Here's something that occurred to me recently. It's nearly-trivial, but I found it interesting.
The reason a subjective statement, like "Beethoven's ninth is his best symphony" is subjective is that a) it refers mental state, and b) that mental state can vary from person to person.
But it can be turned into an objective statement by simply saying whose mind it refers to: "Smith thinks that Beethoven's ninth symphony is his best". This is an objective statement, and its truth or falsehood can be ascertained simply by asking Smith.
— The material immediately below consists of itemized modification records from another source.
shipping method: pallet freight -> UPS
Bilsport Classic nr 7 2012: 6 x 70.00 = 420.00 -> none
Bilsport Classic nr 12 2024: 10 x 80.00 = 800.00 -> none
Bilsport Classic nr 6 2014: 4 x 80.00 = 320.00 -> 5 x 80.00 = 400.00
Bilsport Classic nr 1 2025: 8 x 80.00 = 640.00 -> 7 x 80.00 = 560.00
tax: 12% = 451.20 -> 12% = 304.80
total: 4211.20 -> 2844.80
In a few years, maybe we'll even have scanners that can read the answer in Smith's brain.
Or instead of specifying a particular subject to whom the statement applies, we can specify a class of people, e.g., "Most music critics think that Beethoven's ninth is his best", or "Nobody likes being humiliated" (vs. "humiliation is bad").
One consequence of this is that it helps put morality on a reality-based footing: a question like "should the US intervene in the Ivory Coast?" seems hopelessly subjective, but we can at least ask questions like, "how many Americans think the US should intervene?" and "how many Ivorians want the US to intervene?". These questions, and their answers, are called polls, and they're used all the time. (I'm not saying that complex moral questions should be decided by polling. But polls can provide an objective underpinning to moral arguments. For instance, if 98% of Ivorians hated Americans and wanted the US to stay the hell away, that would undercut arguments like "we should move in: we'll be greeted as liberators".)
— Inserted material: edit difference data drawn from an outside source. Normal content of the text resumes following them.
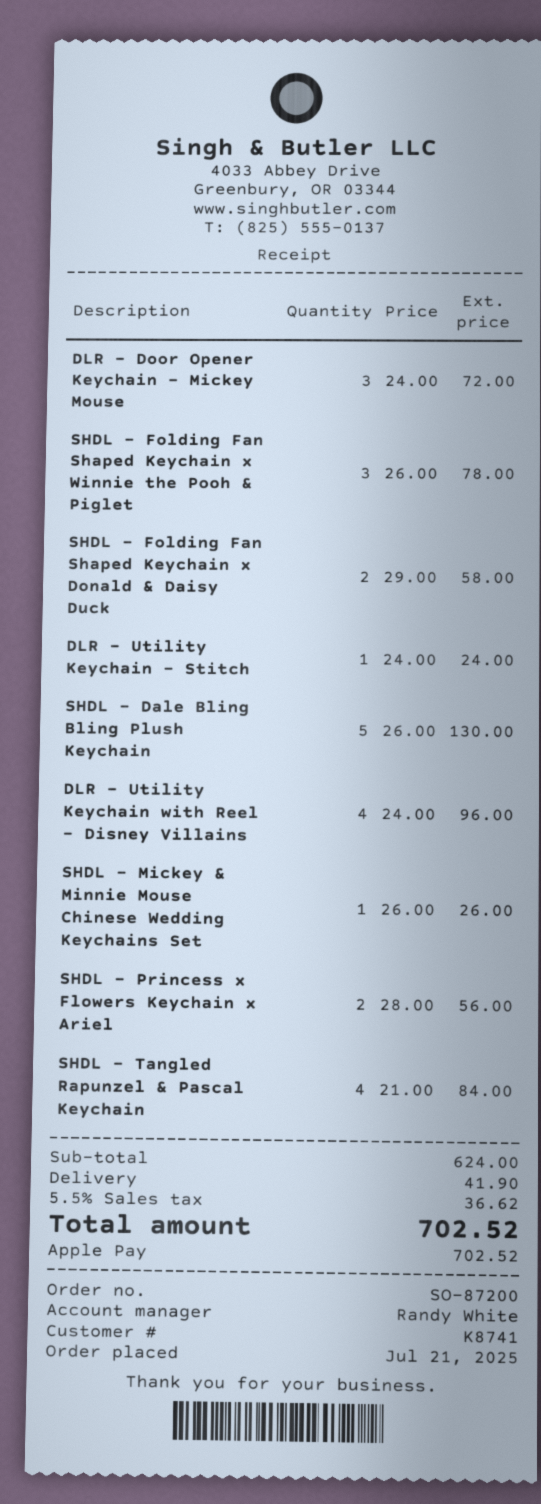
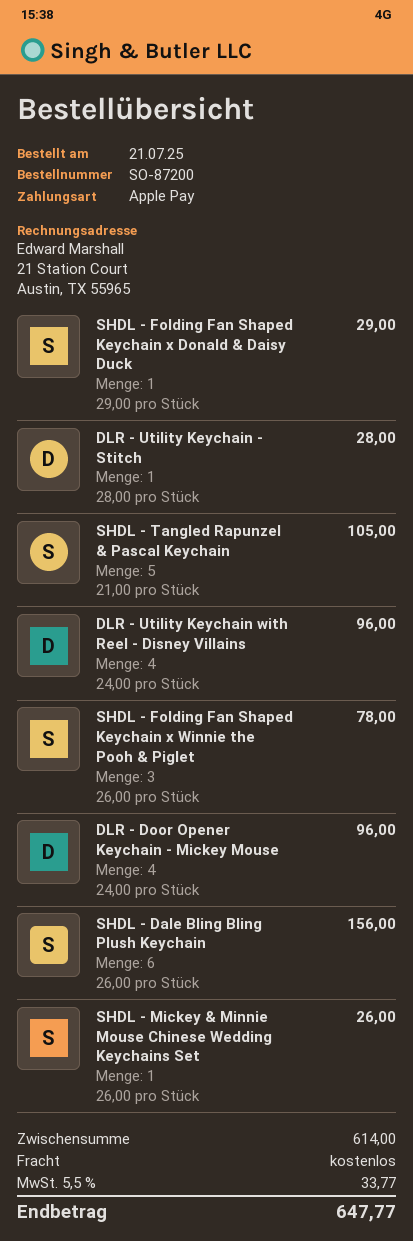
DLR - Door Opener Keychain - Mickey Mouse: 3 x 24.00 = 72.00 -> 4 x 24.00 = 96.00
SHDL - Folding Fan Shaped Keychain x Donald & Daisy Duck: 2 x 29.00 = 58.00 -> 1 x 29.00 = 29.00
DLR - Utility Keychain - Stitch: 1 x 24.00 = 24.00 -> 1 x 28.00 = 28.00
SHDL - Dale Bling Bling Plush Keychain: 5 x 26.00 = 130.00 -> 6 x 26.00 = 156.00
SHDL - Princess x Flowers Keychain x Ariel: 2 x 28.00 = 56.00 -> none
SHDL - Tangled Rapunzel & Pascal Keychain: 4 x 21.00 = 84.00 -> 5 x 21.00 = 105.00
subtotal: 624.00 -> 614.00
shipping: 41.90 -> 0.00
tax: 5.5% = 36.62 -> 5.5% = 33.77
total: 702.52 -> 647.77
Secular morality is often attacked for being too subjective. I hope the above helps correct that perception. The whole point of having a system of morality is, presumably, to improve the universe in some way, and hopefully allow us to be happier and get along with each other in the process. What "better" means, above, is subjective, but at the very least we can see what people think, and what most of us can agree on.
3 comments:
This post makes an excellent point. In practice there is no such thing as a purely subjective category of reality. Subjective experience is a subset of the facts in the objective world. It is important to obliterate the confusion that comes from the misunderstood distinction because the illusion of a substantive difference is use to construct the notion of a separate "soul" that survives death. This misunderstanding is central to the support of "faith" in general.
I think that you have rediscovered Behaviorism in your post. We can observe people's or animal responses and some argued we should just stop there - that's objective. The mental/cognitive world is less observable and we shouldn't speculate.
But the whole field of Cognitive Psychology attempts to get at mental models and such that may be the determiners of behavior. It develops models to predict behavior and not just measure responses to questions that may be based on subjective judgments.
Unlike behaviorism, which focuses only on observable behaviors, cognitive psychology is concerned with internal mental states.
And unlike psychoanalysis, which relies HEAVILY on subjective perceptions, cognitive psychology uses scientific research methods to study mental processes. For example it studies that factors that create a subjective experience of memory. It can study false memories and memory inferences. So I would say that a subjective experience like preference for a particular work of art is a topic of objective research. There really are subjective states biases, but they can be understood and studied.
Gary, actually those that call themselves behaviorists do not in all cases reject the modeling of internal (and usually not directly observable) mental states. We had a Ph.D. Behaviorist show up at an MDC meeting and clarified that point for me. My understanding from him is that modern behaviorism is similar to what you assert for Cognitive Psychology.
Psychoanalysis is so heavily linked historically to mythic bunk that I would prefer that it just disappear as a field.
The rapid advances in fMRI (functional magnetic resonance imaging) is blowing away any prior illusion that subjective and objective are discrete classes of reality. Scientists can now scan someone's brain and verify if the person is recognizing a scene that they have experienced in the past or not. Thus police can ask if a burglary subject has seen the interior of a home that had been burgled. This would not be forcing a person to testify against himself since he is not forced to give any testimony. The status of such evidence would be similar to testing someone's hands for gunshot residue.